Os estudos para entender o mecanismo de neuroadaptação em resposta aos estímulos repetitivos de prazer levam a crer que os neurônios se organizem em circuitos que convergem para estações cerebrais situadas nas proximidades dos centros que coordenam memórias e emoções. Neurônios situados nessas estações ligadas à recompensa estabelecem conexões com outros que convergem para o chamado centro da busca. Estes, quando ativados, interferem no comportamento, criando forte sensação de ansiedade para induzir o corpo a buscar a repetição do prazer. Por isso o fumante sai da cama atrás de um bar para comprar cigarro, o alcoólatra bebe no horário de trabalho e o craqueiro pede esmola para comprar a droga. Por um capricho da natureza, entretanto, a estimulação repetida do centro do prazer pode provocar ativação irreversível do centro da busca, de modo que este permanece estimulado mesmo quando o uso da droga já não traz mais prazer nenhum. Em outras palavras, o prazer repetido à exaustão pode disparar o centro da busca irreversivelmente. É freqüente entre os usuários crônicos de drogas o aparecimento de quadros persecutórios em que o dependente imagina ser perseguido pela polícia ou por algum desafeto. No caso da cocaína, da heroína, do crack, da morfina ou do álcool, não é raro surgirem alucinações em que o usuário vê bichos na parede e inimigos embaixo da cama. Nessa fase da adição, nem o dependente é capaz de entender o que o leva a tomar outra dose e a repetir experiência tão dolorosa. O centro da busca assumiu o controle; obriga o dependente a ir atrás de um prazer que não existe mais.

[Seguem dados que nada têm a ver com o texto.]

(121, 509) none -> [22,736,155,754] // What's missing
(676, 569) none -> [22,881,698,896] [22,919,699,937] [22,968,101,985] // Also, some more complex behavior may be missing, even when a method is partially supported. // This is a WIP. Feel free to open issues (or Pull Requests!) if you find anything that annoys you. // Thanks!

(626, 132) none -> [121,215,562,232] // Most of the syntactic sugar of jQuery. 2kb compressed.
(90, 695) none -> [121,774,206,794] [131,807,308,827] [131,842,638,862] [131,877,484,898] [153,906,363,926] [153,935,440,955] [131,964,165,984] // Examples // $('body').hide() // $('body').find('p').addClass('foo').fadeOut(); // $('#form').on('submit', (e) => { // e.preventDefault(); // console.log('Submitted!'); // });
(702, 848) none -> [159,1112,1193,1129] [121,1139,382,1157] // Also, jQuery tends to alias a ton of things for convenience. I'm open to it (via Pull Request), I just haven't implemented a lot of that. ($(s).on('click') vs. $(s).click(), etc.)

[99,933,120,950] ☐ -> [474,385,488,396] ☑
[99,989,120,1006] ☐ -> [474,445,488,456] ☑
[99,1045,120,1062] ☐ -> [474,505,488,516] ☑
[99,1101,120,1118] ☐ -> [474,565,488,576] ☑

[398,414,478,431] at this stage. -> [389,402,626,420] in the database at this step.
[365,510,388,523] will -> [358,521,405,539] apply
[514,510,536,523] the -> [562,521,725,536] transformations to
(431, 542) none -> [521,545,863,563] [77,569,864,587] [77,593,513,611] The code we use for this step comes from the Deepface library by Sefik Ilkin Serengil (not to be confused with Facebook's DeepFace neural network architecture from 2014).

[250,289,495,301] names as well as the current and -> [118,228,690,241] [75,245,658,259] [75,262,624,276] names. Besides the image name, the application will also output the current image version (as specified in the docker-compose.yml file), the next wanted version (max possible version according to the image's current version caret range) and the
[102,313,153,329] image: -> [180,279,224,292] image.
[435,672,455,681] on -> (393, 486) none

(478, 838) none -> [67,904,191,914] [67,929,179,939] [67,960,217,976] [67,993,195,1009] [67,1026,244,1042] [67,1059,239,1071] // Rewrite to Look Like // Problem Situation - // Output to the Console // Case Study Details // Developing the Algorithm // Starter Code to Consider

Esse mecanismo neuroadaptativo, associado à tolerância que o organismo desenvolve a doses crescentes de qualquer droga administrada repetidas vezes, constrói a armadilha que aprisiona tantas pessoas no inferno da dependência química. A primeira cerveja deixa o adolescente bêbado; depois de alguns anos, é preciso tomar meia dúzia para obter efeito semelhante. A primeira cachimbada de crack tira de órbita e faz o ouvido zumbir durante meia hora, mas, após alguns dias de uso, o efeito dura menos de um minuto. Pela mesma razão, todo usuário crônico de maconha se queixa equivocadamente de que não existem mais baseados como aqueles de antigamente.
Em artigo publicado na revista “Science”, um grupo seleto de neurocientistas mostra que, por trás do consumo de drogas, das compulsões alimentares, sexuais ou de fazer compras, da cleptomania e do vício do jogo ou de fazer exercícios exageradamente, existe um mecanismo comum de neuroadaptação.